Muhalefete düşen kaderine razı olmaktı
Yapılan ‘kandırmaca’ gibi bir şey. Gibi değil, öyle.
Kendilerinden ‘beklenmeyen’ bir şey yaptı muhalefet cephesi.
Hele CHP’nin böyle bir işe kalkışmasını akıl almıyor .
Muhalefete düşen kuzu kuzu kaderine teslim olmaktı oysa…
Tıpkı, 7 Haziran (2015) seçimi sonrasında yaptığı gibi…
Orada, oyları düşen ve tek başına hükümet kurması imkansız hale gelen iktidar partisi (AK Parti), Cumhurbaşkanı Tayyip Erdoğan’ın, daha önce hiçbir partinin kalkışmadığı, kitapta yeri olmayan bir-iki manevrasıyla, kendisini yeniden ayakları üstüne kaldıracak hale gelmeyi başarmıştı.
Bir-iki gün öncesine kadar “Seçim zamanında olacak” açıklamaları yapan iktidar cephesinin, şu yakınlarda ‘stratejik ortak’ öne atılıp “Seçim tarihinin erkene çekilmesini istiyorum” dediğinde, büyük ortağın “Ben seçimi senin istediğin tarihten de erkene alıyorum” demesi ile yaptığı hamle de siyasi hayatta pek alışılmış bir hamle olmaktan uzaktı; ama iktidar yapınca bu tür hamleleri, iktidara yakışıyor işte.
Muhalefet ise bunu yapan, ayıp ediyor doğrusu…
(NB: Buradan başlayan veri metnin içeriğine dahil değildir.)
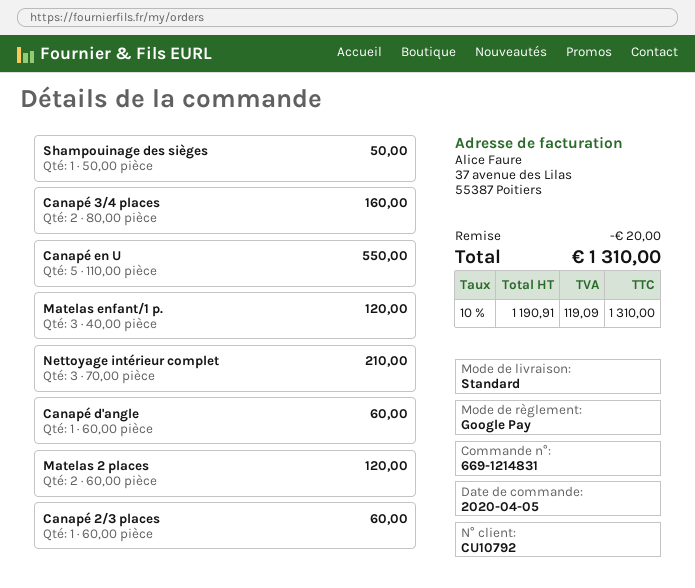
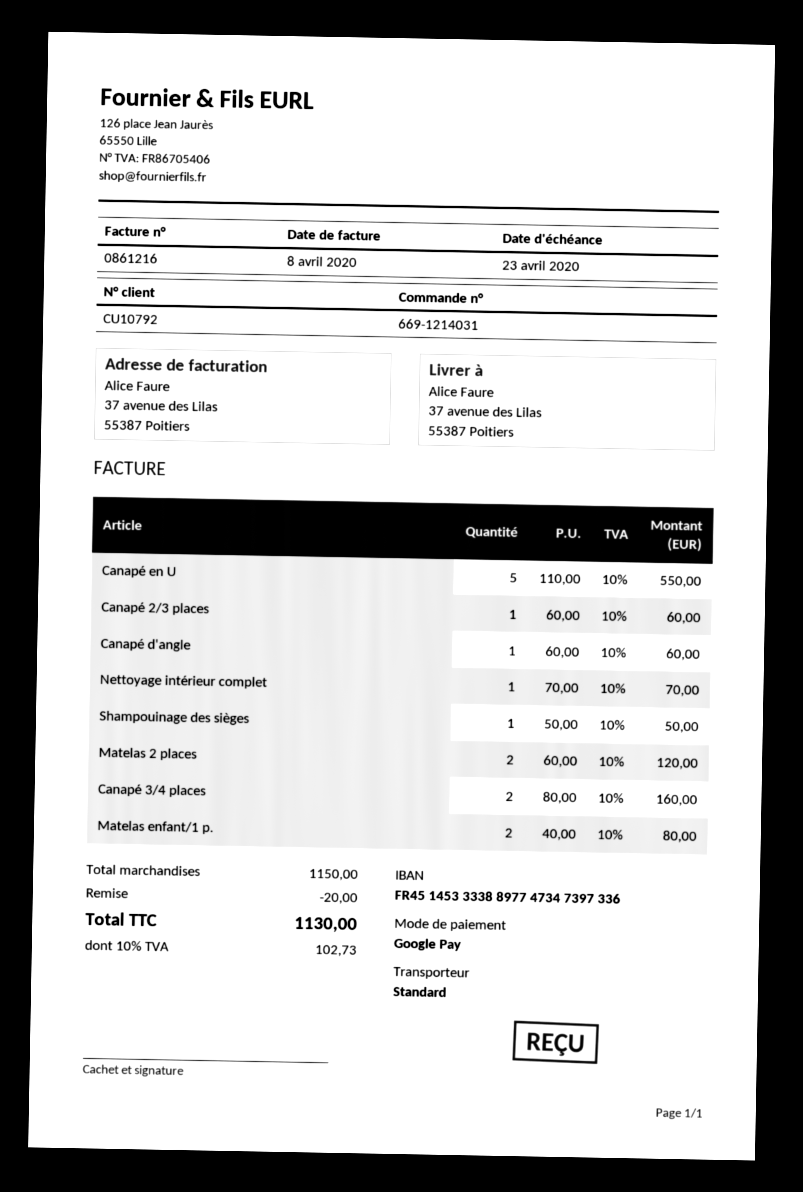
order number: 669-1214831 -> 669-1214031
Matelas enfant/1 p.: 3 x 40.00 = 120.00 -> 2 x 40.00 = 80.00
Nettoyage intérieur complet: 3 x 70.00 = 210.00 -> 1 x 70.00 = 70.00
tax: 10% = 119.09 -> 10% = 102.73
total: 1310.00 -> 1130.00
Kendisinden ‘hiç beklenmeyeni yapmak’ yerine, rakiplerinin suyundan gitmeli, her bir muhalefet partisi istendiği ve beklendiği gibi liderlerini aday göstererek ve “Seçime giremezsin” denildiğinde şansına küserek kendi kabuğuna çekilmeliydi.
Daha kötüsü olursa?
Ya burada da durulmaz ve bu ilk adımı başka ‘beklenmedik’ adımlar takip ederse ne olacak?
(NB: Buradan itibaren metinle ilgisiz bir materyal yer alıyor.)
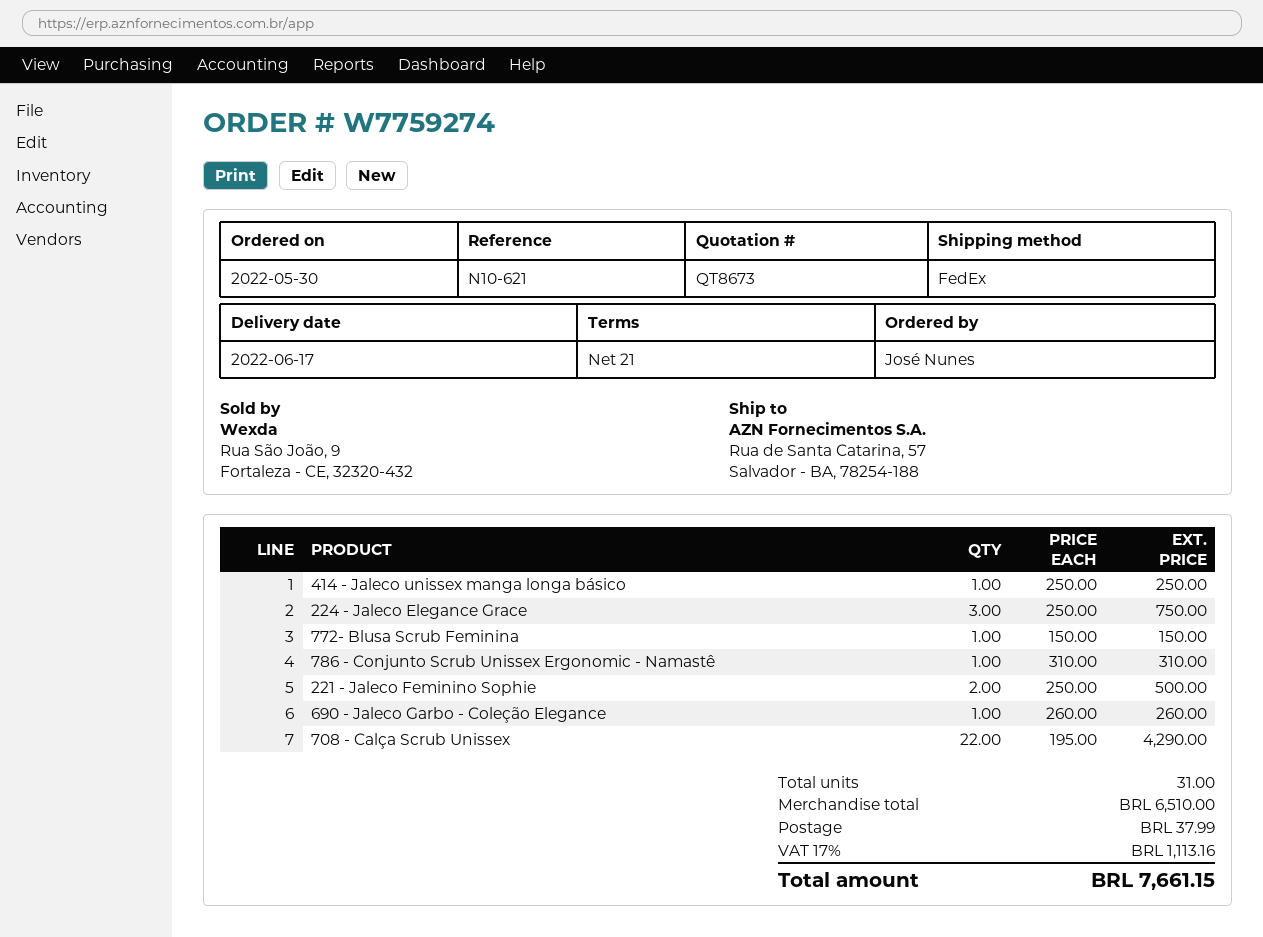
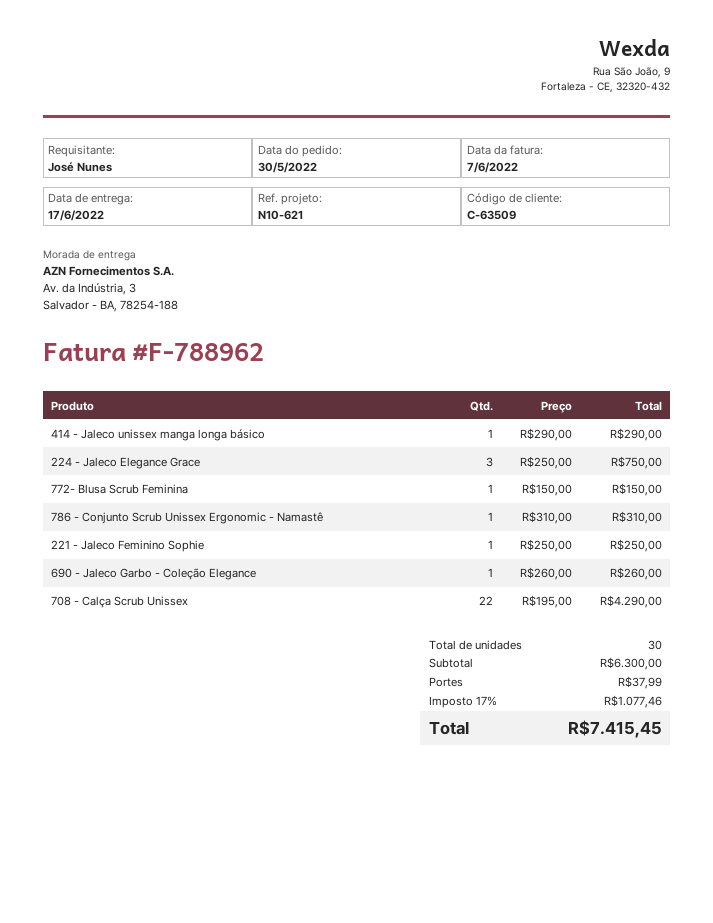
ship to: Rua de Santa Catarina, 57, Salvador - BA, 78254-188 -> Av. da Indústria, 3, Salvador - BA, 78254-188
414 - Jaleco unissex manga longa básico: 1 x 250.00 = 250.00 -> 1 x 290.00 = 290.00
221 - Jaleco Feminino Sophie: 2 x 250.00 = 500.00 -> 1 x 250.00 = 250.00
total quantity: 31 -> 30
subtotal: 6510.00 -> 6300.00
tax: 17% = 1113.16 -> 17% = 1077.46
total: 7661.15 -> 7415.45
Cumhurbaşkanlığı seçimini kişiler arası bir çekişme olmaktan çıkarıp ilkeler etrafında bir referanduma çevirmek gibi mesela?
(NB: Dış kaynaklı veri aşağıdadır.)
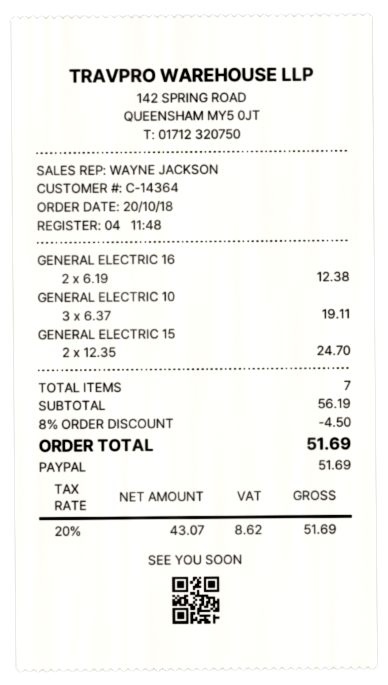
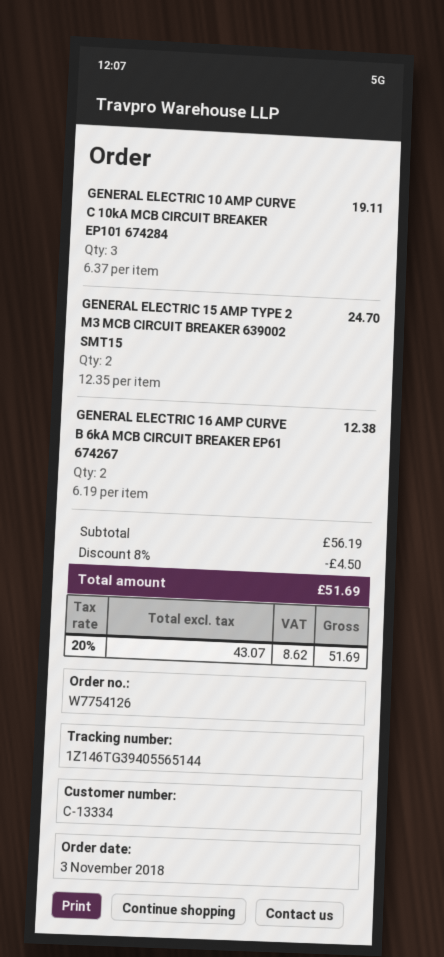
order date: 2018-10-20 -> 2018-11-03
customer number: C-14364 -> C-13334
Özgül ağırlığı olmadığına son seçimde aldığı binde birkaç oya bakılarak hükmedilmiş bir partinin lideri tarafından ifade edildiğinde fazla önem verilmemiş ‘ilkeler platformu’ gerçek anlamda bir çözüme yol verirse?
CHP sanki kendi safları içerisinden bir ‘çatı aday’ ile seçime girmenin siyasi bir suç teşkil etmediğini, tam tersine Ekmeleddin İhsanoğlu’nun bir önceki cumhurbaşkanlığı seçiminde aldığı yüzde 40’a yakın oyun kendisinin tek başına çıkaracağı adaydan daha çok ve daha değerli olduğunu birdenbire idrak ederse?
MHP’nin o seçimde gündeme taşıdığı ‘çatı aday’ girişimi bugün örnek bir olay haline dönüşür ve muhalefetin moralini yükseltecek başka formüllerin de önünü açarsa?
Dünkü 15 milletvekili hamlesinde olduğu gibi?
Ayıp, ayıp, ayıp…
Bunları muhalefet yapıyorsa hepsi ayıp, akla bile getirilmemesi gereken şeyler…
İktidar adına konuşan yıllardır hep karşımızda görmeye alıştığımız siyasilerin, onlar adına kalem oynatan muteber yazarların duygularını anlıyor, ne söyler ve ne yazarlarsa yerden göğe kadar haklı olduklarını hiç çekinmeden ilan ediyorum.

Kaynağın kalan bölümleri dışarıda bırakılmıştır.